Dans ce cadre, la société a investi 10 millions d’euros dans l’IA au cours de ces deux dernières années. Cela lui a permis de développer pléthore de modèles, dont une dizaine créés ces six derniers mois. « Nous mettons trois mois à sortir un nouveau modèle », précise le dirigeant. Toutefois, Diffuse.ly ne part pas d’une feuille blanche. Elle s’appuie sur les grands modèles existants, avant d’ajouter sa touche personnelle. « Grâce à notre longue expérience, nous avons beaucoup de données. Nous avons donc une approche classique, selon laquelle on se concentre sur les dernières couches supérieures du modèle », ajoute-t-il. La société peut en effet s’appuyer sur une base d’images propriétaires de plus de 200 millions de photos de haute qualité qui proviennent de son activité historique.

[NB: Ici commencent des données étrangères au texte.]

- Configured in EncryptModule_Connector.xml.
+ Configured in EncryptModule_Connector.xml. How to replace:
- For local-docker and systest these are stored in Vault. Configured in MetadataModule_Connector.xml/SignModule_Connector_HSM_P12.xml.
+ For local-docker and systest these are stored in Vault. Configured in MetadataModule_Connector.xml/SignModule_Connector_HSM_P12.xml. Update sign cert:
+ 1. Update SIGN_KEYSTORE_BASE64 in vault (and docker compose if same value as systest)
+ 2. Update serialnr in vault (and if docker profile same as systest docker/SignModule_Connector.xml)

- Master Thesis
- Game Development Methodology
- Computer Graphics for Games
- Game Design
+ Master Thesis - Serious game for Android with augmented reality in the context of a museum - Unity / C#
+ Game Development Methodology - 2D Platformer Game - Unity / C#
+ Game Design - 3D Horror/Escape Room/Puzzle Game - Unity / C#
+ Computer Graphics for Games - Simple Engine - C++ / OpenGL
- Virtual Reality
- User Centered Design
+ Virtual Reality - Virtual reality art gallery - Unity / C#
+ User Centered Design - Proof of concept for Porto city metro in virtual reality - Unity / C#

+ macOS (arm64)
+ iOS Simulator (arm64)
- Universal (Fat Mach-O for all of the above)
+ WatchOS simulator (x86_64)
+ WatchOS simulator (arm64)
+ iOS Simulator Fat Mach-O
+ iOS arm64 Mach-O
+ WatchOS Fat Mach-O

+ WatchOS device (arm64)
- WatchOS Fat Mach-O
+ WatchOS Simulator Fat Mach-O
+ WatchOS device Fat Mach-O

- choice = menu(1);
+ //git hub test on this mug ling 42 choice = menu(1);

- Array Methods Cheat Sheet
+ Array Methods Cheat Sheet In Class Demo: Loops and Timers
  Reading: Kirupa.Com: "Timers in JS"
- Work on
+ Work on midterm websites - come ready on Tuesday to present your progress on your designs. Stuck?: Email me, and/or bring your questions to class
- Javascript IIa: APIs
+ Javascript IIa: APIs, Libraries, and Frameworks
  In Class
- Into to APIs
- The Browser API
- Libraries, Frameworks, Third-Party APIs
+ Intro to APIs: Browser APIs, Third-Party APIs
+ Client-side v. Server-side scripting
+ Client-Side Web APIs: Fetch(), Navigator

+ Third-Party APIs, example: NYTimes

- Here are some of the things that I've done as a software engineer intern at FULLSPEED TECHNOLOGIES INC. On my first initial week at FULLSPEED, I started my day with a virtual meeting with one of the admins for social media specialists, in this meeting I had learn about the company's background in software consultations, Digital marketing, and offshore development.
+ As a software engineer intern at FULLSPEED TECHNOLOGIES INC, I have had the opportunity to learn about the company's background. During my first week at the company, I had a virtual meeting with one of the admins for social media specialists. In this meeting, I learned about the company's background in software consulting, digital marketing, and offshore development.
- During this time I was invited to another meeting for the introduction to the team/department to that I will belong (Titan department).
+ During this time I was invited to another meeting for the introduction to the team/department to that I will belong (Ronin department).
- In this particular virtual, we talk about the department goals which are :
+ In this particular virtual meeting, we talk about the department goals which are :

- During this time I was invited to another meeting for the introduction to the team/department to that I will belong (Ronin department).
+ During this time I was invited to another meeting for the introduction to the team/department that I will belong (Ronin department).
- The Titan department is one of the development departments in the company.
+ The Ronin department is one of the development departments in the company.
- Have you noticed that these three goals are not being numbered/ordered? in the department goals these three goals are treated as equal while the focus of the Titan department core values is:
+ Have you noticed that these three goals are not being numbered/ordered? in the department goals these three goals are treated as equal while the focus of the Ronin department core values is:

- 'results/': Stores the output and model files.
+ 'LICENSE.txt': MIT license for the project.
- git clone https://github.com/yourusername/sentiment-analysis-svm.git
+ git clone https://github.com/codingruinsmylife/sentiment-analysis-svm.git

Celle-ci appartenant désormais au passé, Diffuse.ly veut se tourner pour de bon vers l’avenir avec sa nouvelle dénomination. « En changeant de nom, on coupe le dernier lien avec le passé. Désormais nous avons une approche très différente avec une culture d’entreprise tellement différente d’il y a quatre ans », assure Gaétan Rougevin-Baville. Aujourd’hui, l’entreprise, qui compte un peu moins de 200 salariés, revendique 10 millions d’euros de revenus annuels récurrents, dont 50 % aux États-Unis. Elle ne prévoit pas de lever à nouveau des fonds dans l’immédiat, mais « on ne ferme pas la porte aux opportunités qu’on pourrait avoir », indique son patron. Et de conclure : « Nous sommes repartis sur un nouveau projet. » Après tant de péripéties depuis sa création en 2016, la société a au moins l’avantage d’avoir tout vécu ou presque dans une période difficile pour l’ensemble des startups.